**WHAT IS NEEDED**
In your copy, leave out the pictures and repeat every record exactly.
[SOURCE MATERIAL]
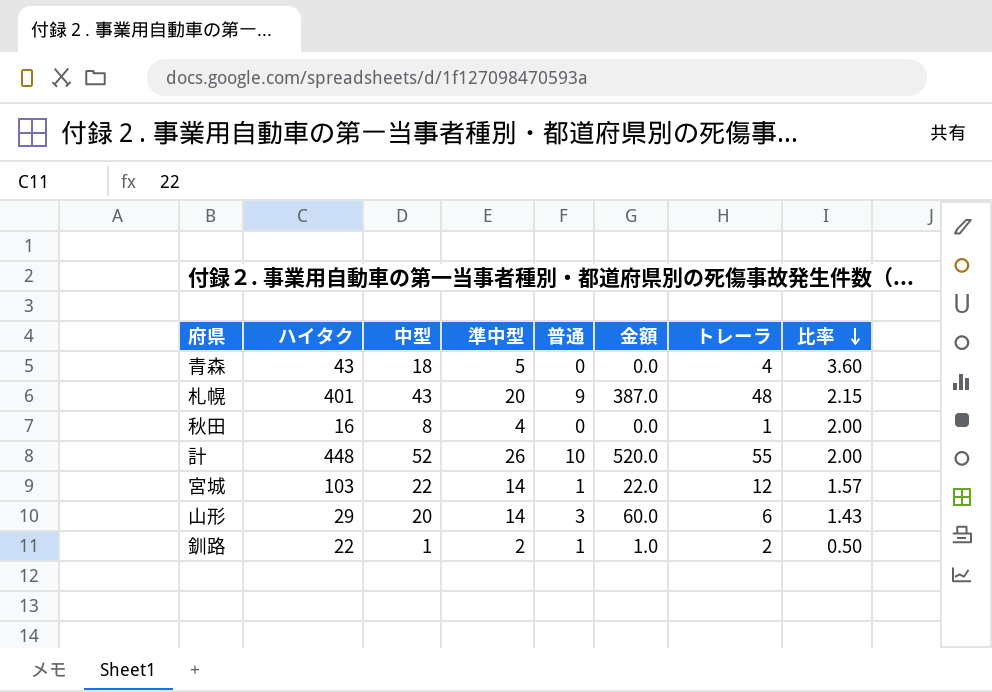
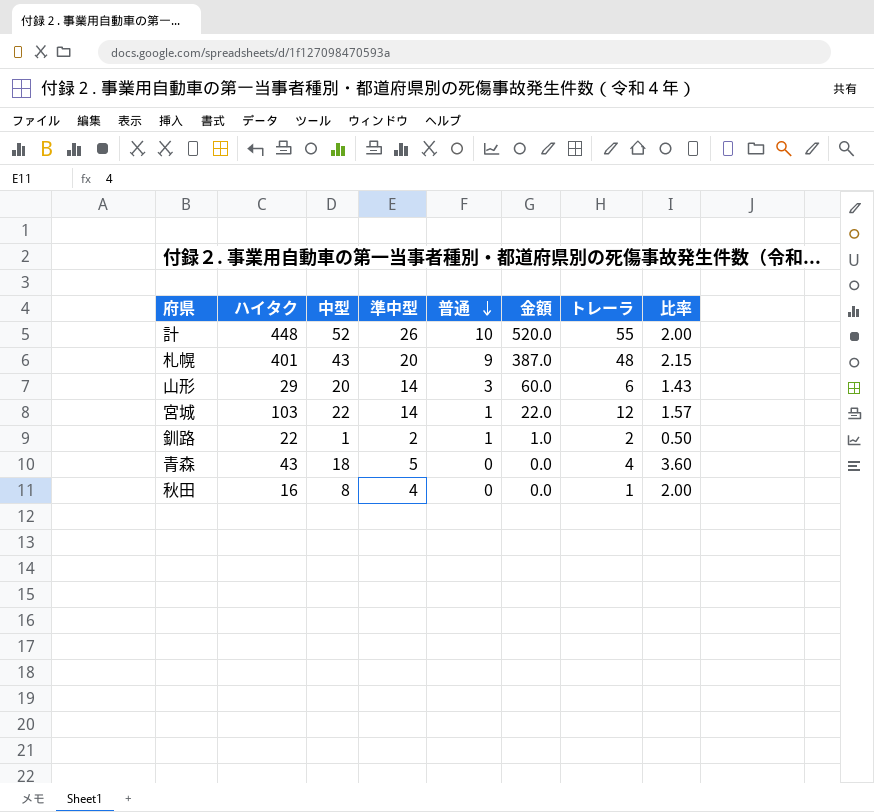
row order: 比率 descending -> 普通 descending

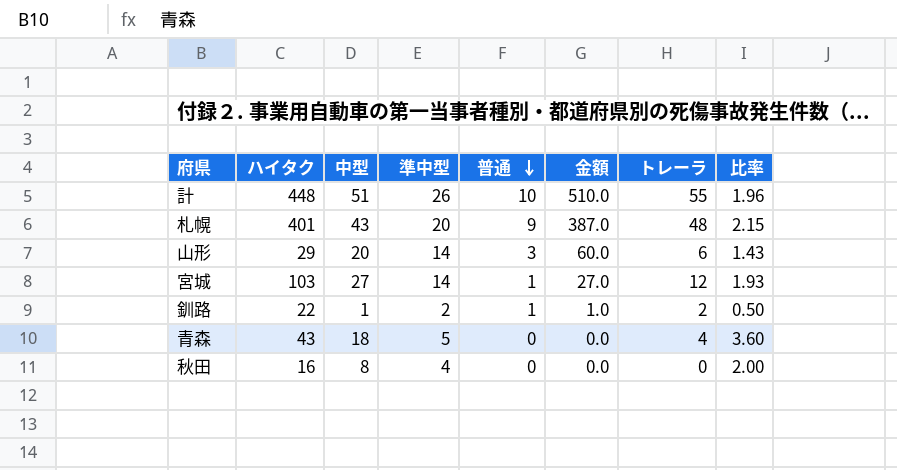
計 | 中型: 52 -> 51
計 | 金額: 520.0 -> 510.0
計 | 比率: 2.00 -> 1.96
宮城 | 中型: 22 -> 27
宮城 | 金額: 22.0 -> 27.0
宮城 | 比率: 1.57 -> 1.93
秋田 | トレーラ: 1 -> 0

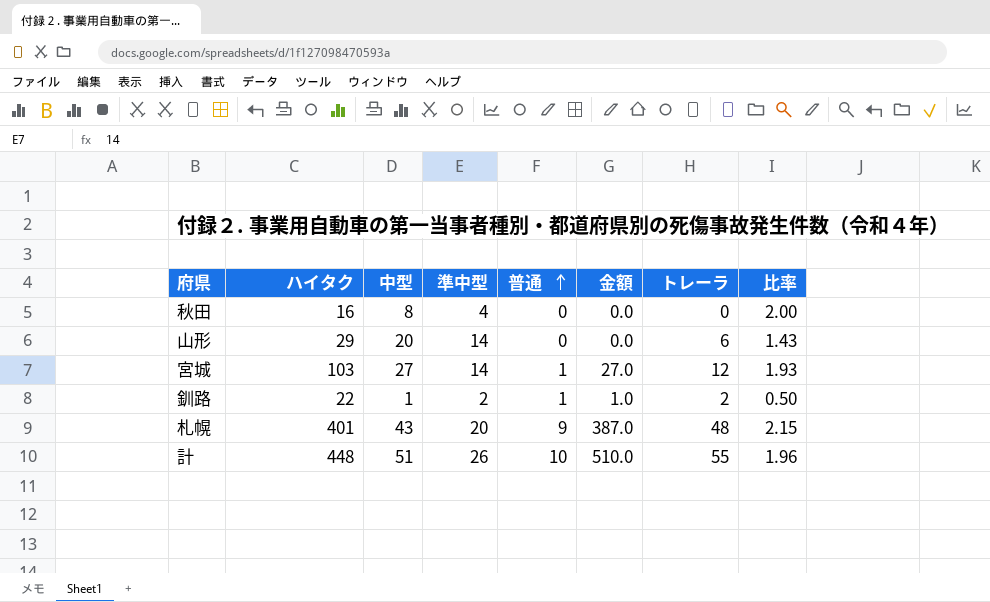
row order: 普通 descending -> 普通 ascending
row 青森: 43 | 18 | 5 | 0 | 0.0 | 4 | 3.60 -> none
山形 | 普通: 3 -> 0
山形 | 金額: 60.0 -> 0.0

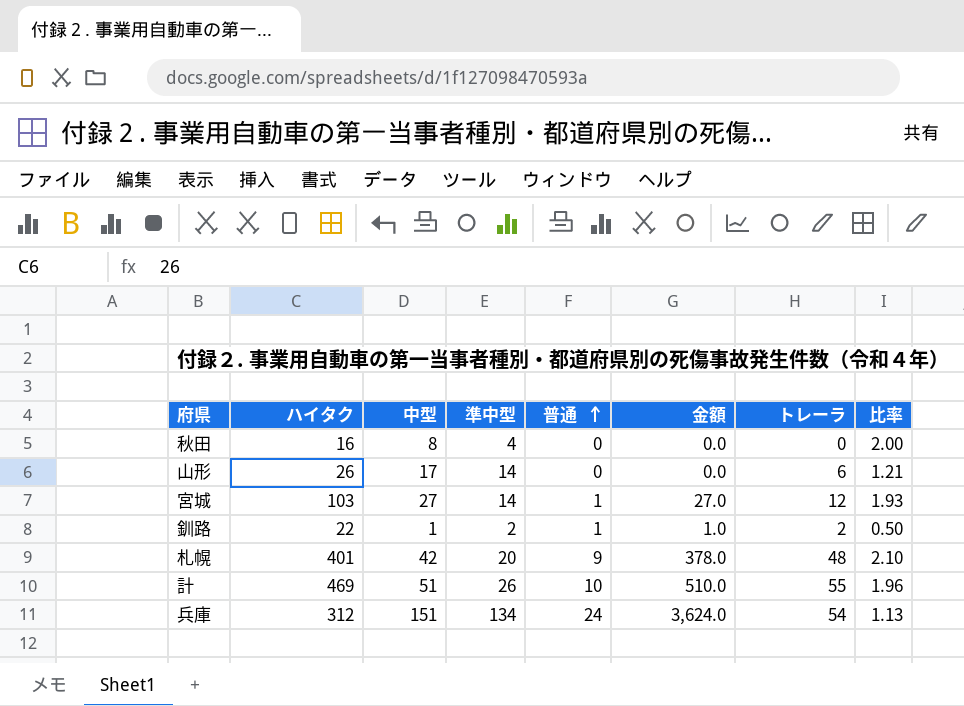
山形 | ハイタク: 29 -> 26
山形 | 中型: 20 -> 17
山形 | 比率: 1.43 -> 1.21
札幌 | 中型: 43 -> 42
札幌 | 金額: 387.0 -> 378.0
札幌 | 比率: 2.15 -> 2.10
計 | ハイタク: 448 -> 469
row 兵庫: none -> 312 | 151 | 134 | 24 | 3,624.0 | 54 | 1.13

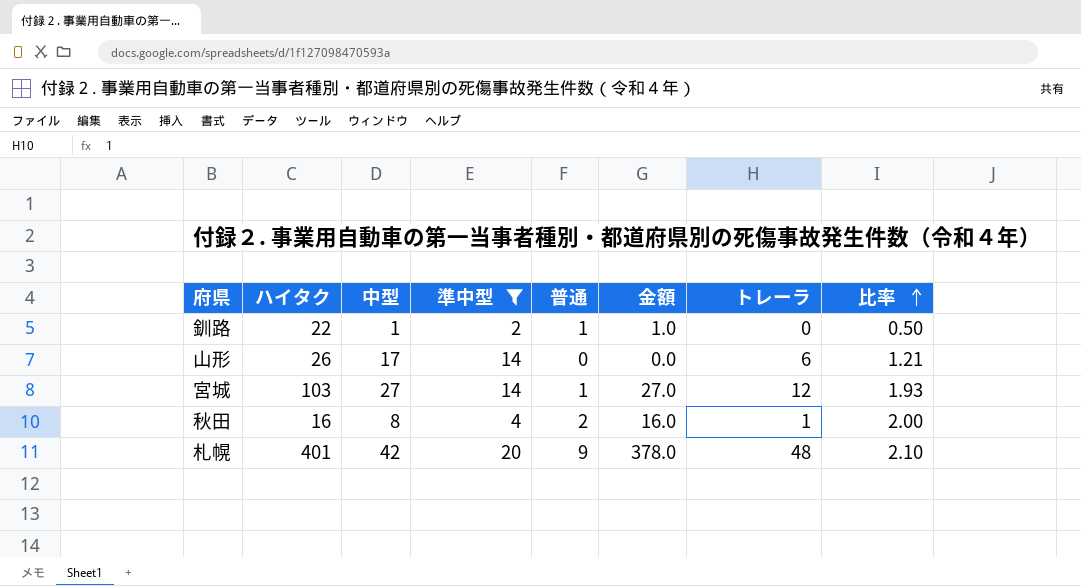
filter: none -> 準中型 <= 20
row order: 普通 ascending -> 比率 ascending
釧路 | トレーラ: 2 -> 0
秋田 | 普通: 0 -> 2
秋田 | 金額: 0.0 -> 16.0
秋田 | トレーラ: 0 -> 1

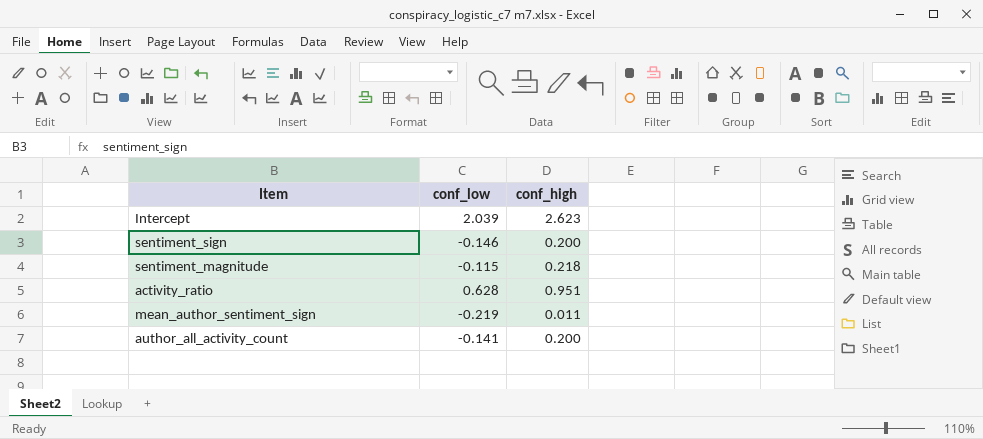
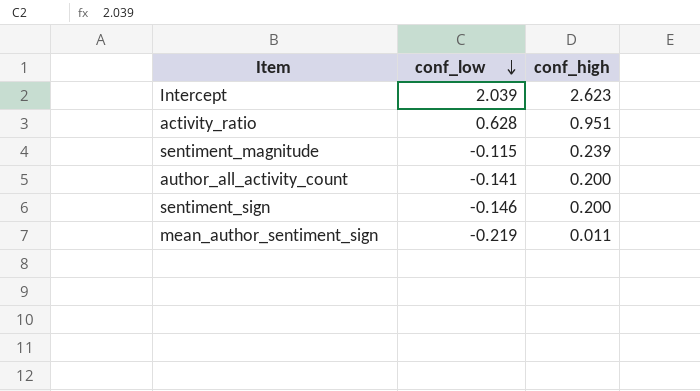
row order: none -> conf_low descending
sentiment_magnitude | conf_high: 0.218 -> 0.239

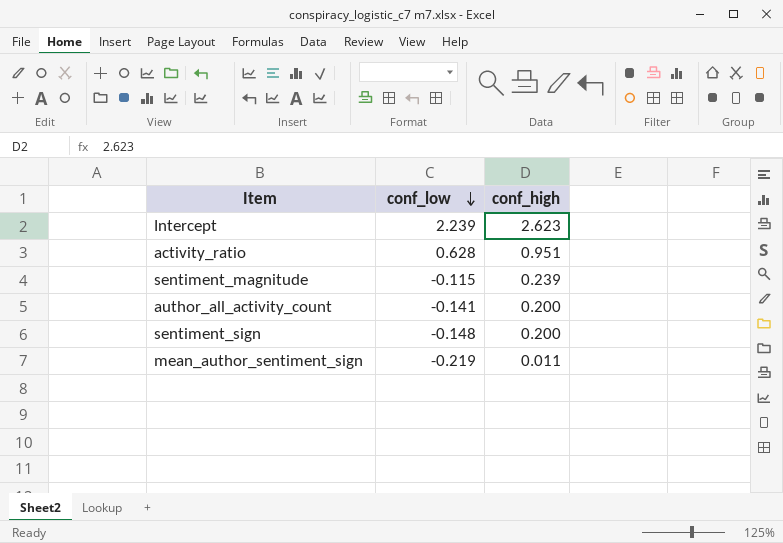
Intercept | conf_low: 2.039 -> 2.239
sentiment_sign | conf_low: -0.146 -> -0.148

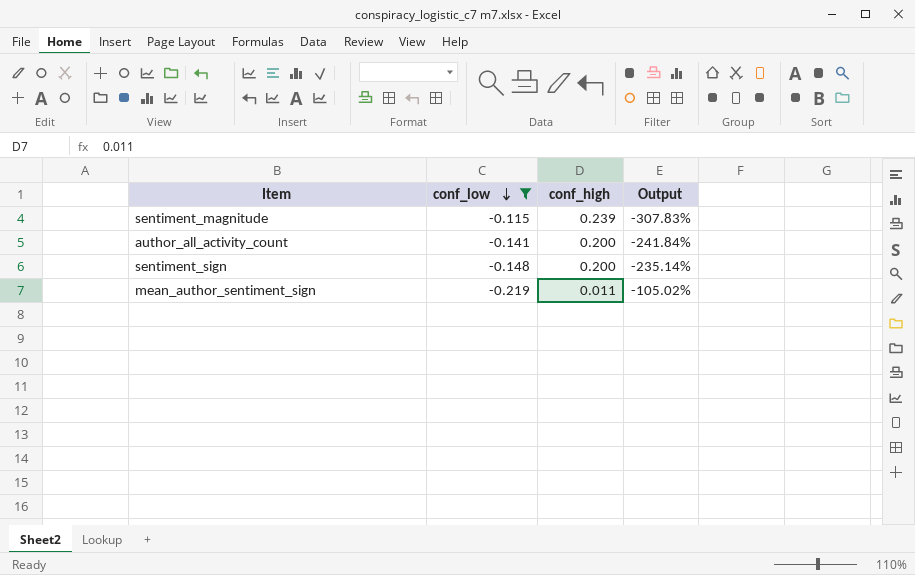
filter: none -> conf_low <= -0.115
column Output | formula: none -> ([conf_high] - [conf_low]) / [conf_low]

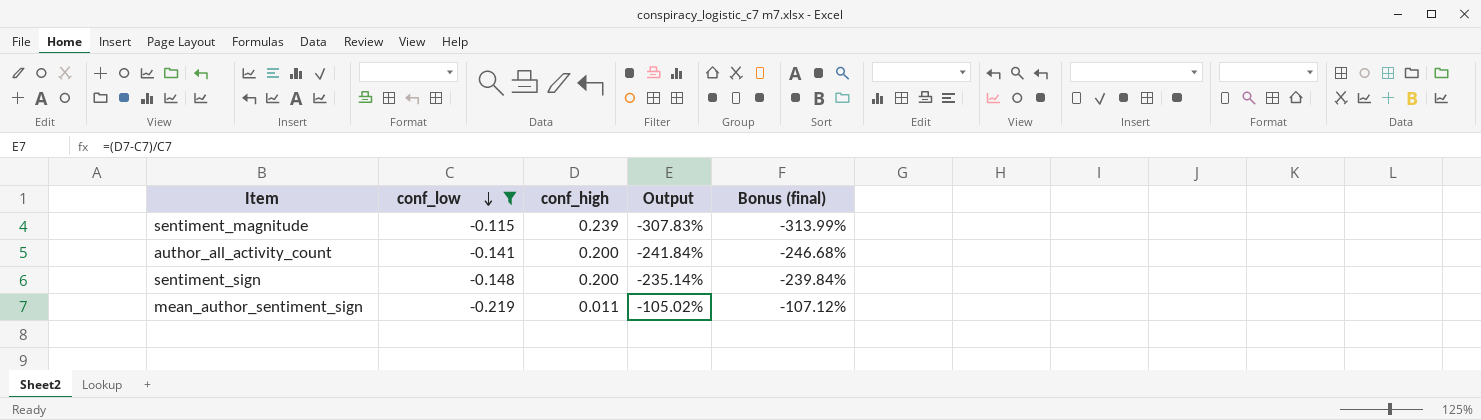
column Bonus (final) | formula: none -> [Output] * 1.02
[/SOURCE MATERIAL]
**WRITTEN SOLUTION**
row order: 比率 descending -> 普通 descending

計 | 中型: 52 -> 51
計 | 金額: 520.0 -> 510.0
計 | 比率: 2.00 -> 1.96
宮城 | 中型: 22 -> 27
宮城 | 金額: 22.0 -> 27.0
宮城 | 比率: 1.57 -> 1.93
秋田 | トレーラ: 1 -> 0

row order: 普通 descending -> 普通 ascending
row 青森: 43 | 18 | 5 | 0 | 0.0 | 4 | 3.60 -> none
山形 | 普通: 3 -> 0
山形 | 金額: 60.0 -> 0.0

山形 | ハイタク: 29 -> 26
山形 | 中型: 20 -> 17
山形 | 比率: 1.43 -> 1.21
札幌 | 中型: 43 -> 42
札幌 | 金額: 387.0 -> 378.0
札幌 | 比率: 2.15 -> 2.10
計 | ハイタク: 448 -> 469
row 兵庫: none -> 312 | 151 | 134 | 24 | 3,624.0 | 54 | 1.13

filter: none -> 準中型 <= 20
row order: 普通 ascending -> 比率 ascending
釧路 | トレーラ: 2 -> 0
秋田 | 普通: 0 -> 2
秋田 | 金額: 0.0 -> 16.0
秋田 | トレーラ: 0 -> 1

row order: none -> conf_low descending
sentiment_magnitude | conf_high: 0.218 -> 0.239

Intercept | conf_low: 2.039 -> 2.239
sentiment_sign | conf_low: -0.146 -> -0.148

filter: none -> conf_low <= -0.115
column Output | formula: none -> ([conf_high] - [conf_low]) / [conf_low]

column Bonus (final) | formula: none -> [Output] * 1.02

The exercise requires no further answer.